- _WHAT IS NEEDED_: Every line of the data below must be output exactly, with images left out.

- _DATASET_:
▬▬▬

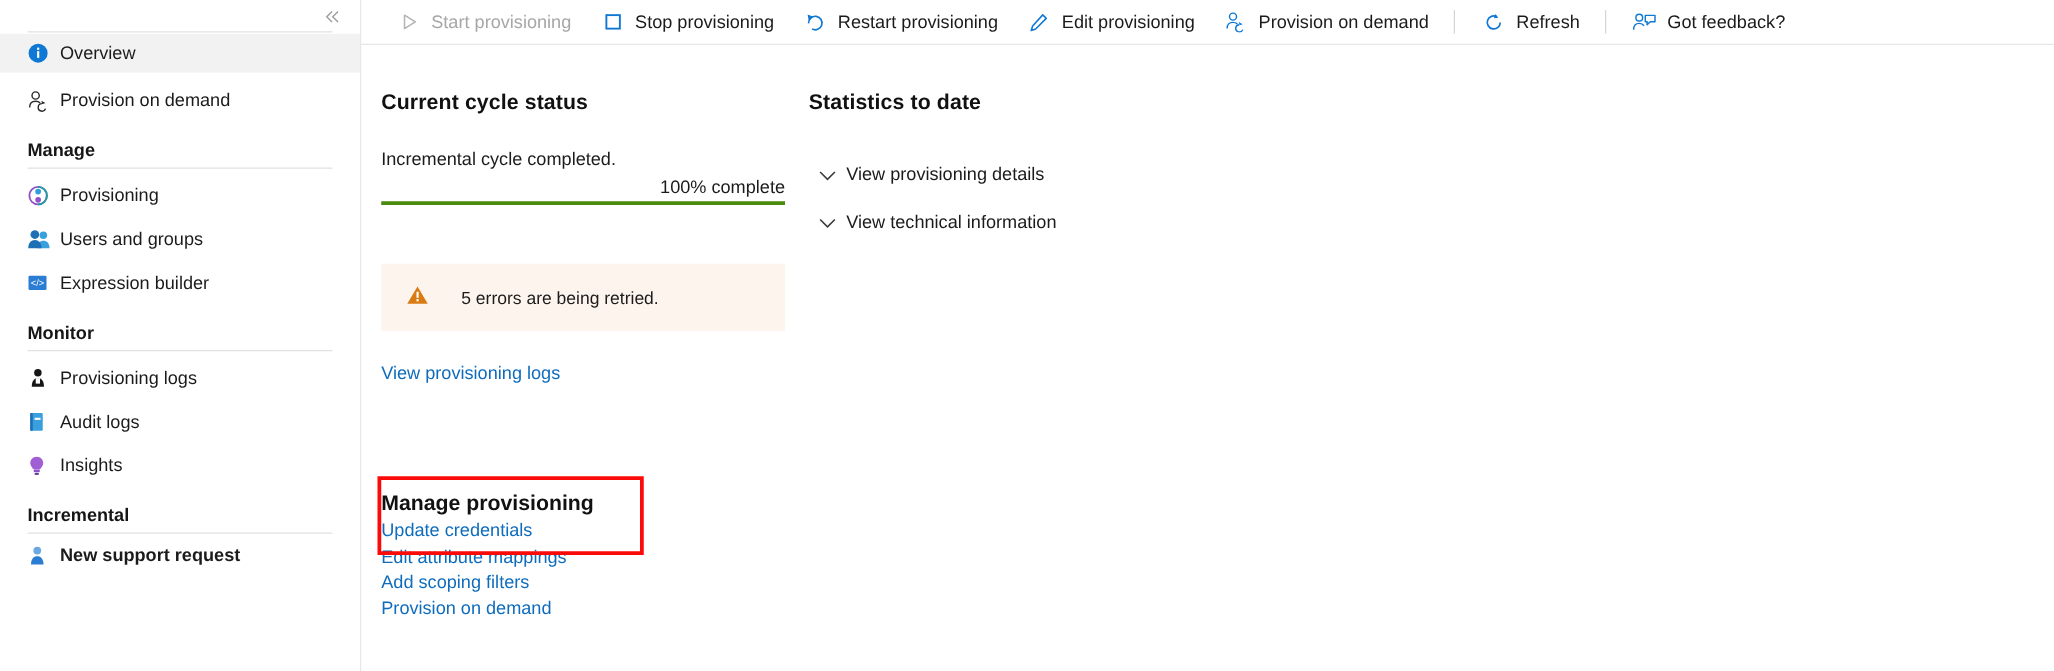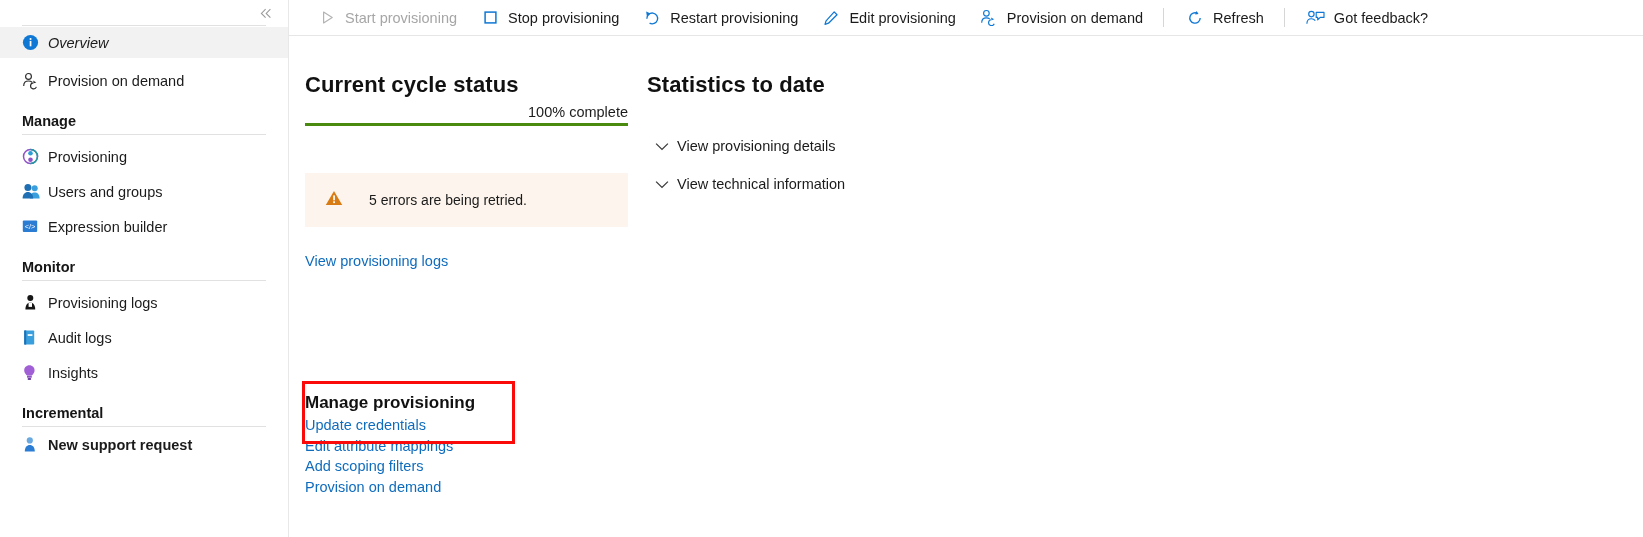--- a/index.html
+++ b/index.html
@@ -65,21 +65,21 @@
     width:1px;height:19px;background:#d6d6d6;margin:0 9px;
   }
 
   
   #main{position:absolute;left:289px;top:36px;width:1354px;height:501px;}
 
   .col-left{position:absolute;left:16px;top:0;width:340px;}
   .col-right{position:absolute;left:358px;top:0;width:420px;}
 
   .section-title{
-    font-size:22px;font-weight:bold;color:#111111;
+    font-size:17px;font-weight:bold;color:#111111;
     margin:0;padding-top:36px;letter-spacing:.1px;
   }
   .cycle-text{
     font-size:14.5px;color:#1b1b1b;margin-top:28px;
   }
   .progress-wrap{margin-top:6px;position:relative;width:323px;}
   .progress-label{
     font-size:14.5px;color:#1b1b1b;text-align:right;
     padding-bottom:3px;
   }
@@ -139,21 +139,21 @@
 
   <div id="collapse-btn">
     <svg width="15" height="13" viewBox="0 0 15 13">
       <path d="M6.6 2.2 L2.4 6.4 L6.6 10.6" fill="none" stroke="#9a9a9a" stroke-width="1.1"></path>
       <path d="M11.4 2.2 L7.2 6.4 L11.4 10.6" fill="none" stroke="#9a9a9a" stroke-width="1.1"></path>
     </svg>
   </div>
 
   <div class="sb-divider" style="margin-top:25px;"></div>
 
-  <div class="sb-item selected" style="margin-top:1px;font-style:italic;">
+  <div class="sb-item selected" style="margin-top:1px;">
     <span class="ico">
       <svg width="17" height="17" viewBox="0 0 17 17">
         <circle cx="8.5" cy="8.5" r="7.6" fill="#0f78d4"></circle>
         <rect x="7.7" y="6.9" width="1.7" height="5.4" fill="#ffffff"></rect>
         <rect x="7.7" y="4.1" width="1.7" height="1.8" fill="#ffffff"></rect>
       </svg>
     </span>
     <span class="sb-label">Overview</span>
   </div>
 
@@ -332,20 +332,21 @@
     <span>Got feedback?</span>
   </div>
 </div>
 
 <div id="main">
 
   <div class="col-left">
 
     <div class="section-title">Current cycle status</div>
 
+    <div class="cycle-text">Incremental cycle completed.</div>
 
     <div class="progress-wrap">
       <div class="progress-label">100% complete</div>
       <div class="progress-track">
         <div class="progress-fill" id="progress-fill" style="width: 100%; background: rgb(74, 138, 15);"></div>
       </div>
     </div>
 
     <div class="warn-box" style="background: rgb(253, 244, 237);">
       <span>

▬▬▬

- _RESULT BELOW_:
--- a/index.html
+++ b/index.html
@@ -65,21 +65,21 @@
     width:1px;height:19px;background:#d6d6d6;margin:0 9px;
   }
 
   
   #main{position:absolute;left:289px;top:36px;width:1354px;height:501px;}
 
   .col-left{position:absolute;left:16px;top:0;width:340px;}
   .col-right{position:absolute;left:358px;top:0;width:420px;}
 
   .section-title{
-    font-size:22px;font-weight:bold;color:#111111;
+    font-size:17px;font-weight:bold;color:#111111;
     margin:0;padding-top:36px;letter-spacing:.1px;
   }
   .cycle-text{
     font-size:14.5px;color:#1b1b1b;margin-top:28px;
   }
   .progress-wrap{margin-top:6px;position:relative;width:323px;}
   .progress-label{
     font-size:14.5px;color:#1b1b1b;text-align:right;
     padding-bottom:3px;
   }
@@ -139,21 +139,21 @@
 
   <div id="collapse-btn">
     <svg width="15" height="13" viewBox="0 0 15 13">
       <path d="M6.6 2.2 L2.4 6.4 L6.6 10.6" fill="none" stroke="#9a9a9a" stroke-width="1.1"></path>
       <path d="M11.4 2.2 L7.2 6.4 L11.4 10.6" fill="none" stroke="#9a9a9a" stroke-width="1.1"></path>
     </svg>
   </div>
 
   <div class="sb-divider" style="margin-top:25px;"></div>
 
-  <div class="sb-item selected" style="margin-top:1px;font-style:italic;">
+  <div class="sb-item selected" style="margin-top:1px;">
     <span class="ico">
       <svg width="17" height="17" viewBox="0 0 17 17">
         <circle cx="8.5" cy="8.5" r="7.6" fill="#0f78d4"></circle>
         <rect x="7.7" y="6.9" width="1.7" height="5.4" fill="#ffffff"></rect>
         <rect x="7.7" y="4.1" width="1.7" height="1.8" fill="#ffffff"></rect>
       </svg>
     </span>
     <span class="sb-label">Overview</span>
   </div>
 
@@ -332,20 +332,21 @@
     <span>Got feedback?</span>
   </div>
 </div>
 
 <div id="main">
 
   <div class="col-left">
 
     <div class="section-title">Current cycle status</div>
 
+    <div class="cycle-text">Incremental cycle completed.</div>
 
     <div class="progress-wrap">
       <div class="progress-label">100% complete</div>
       <div class="progress-track">
         <div class="progress-fill" id="progress-fill" style="width: 100%; background: rgb(74, 138, 15);"></div>
       </div>
     </div>
 
     <div class="warn-box" style="background: rgb(253, 244, 237);">
       <span>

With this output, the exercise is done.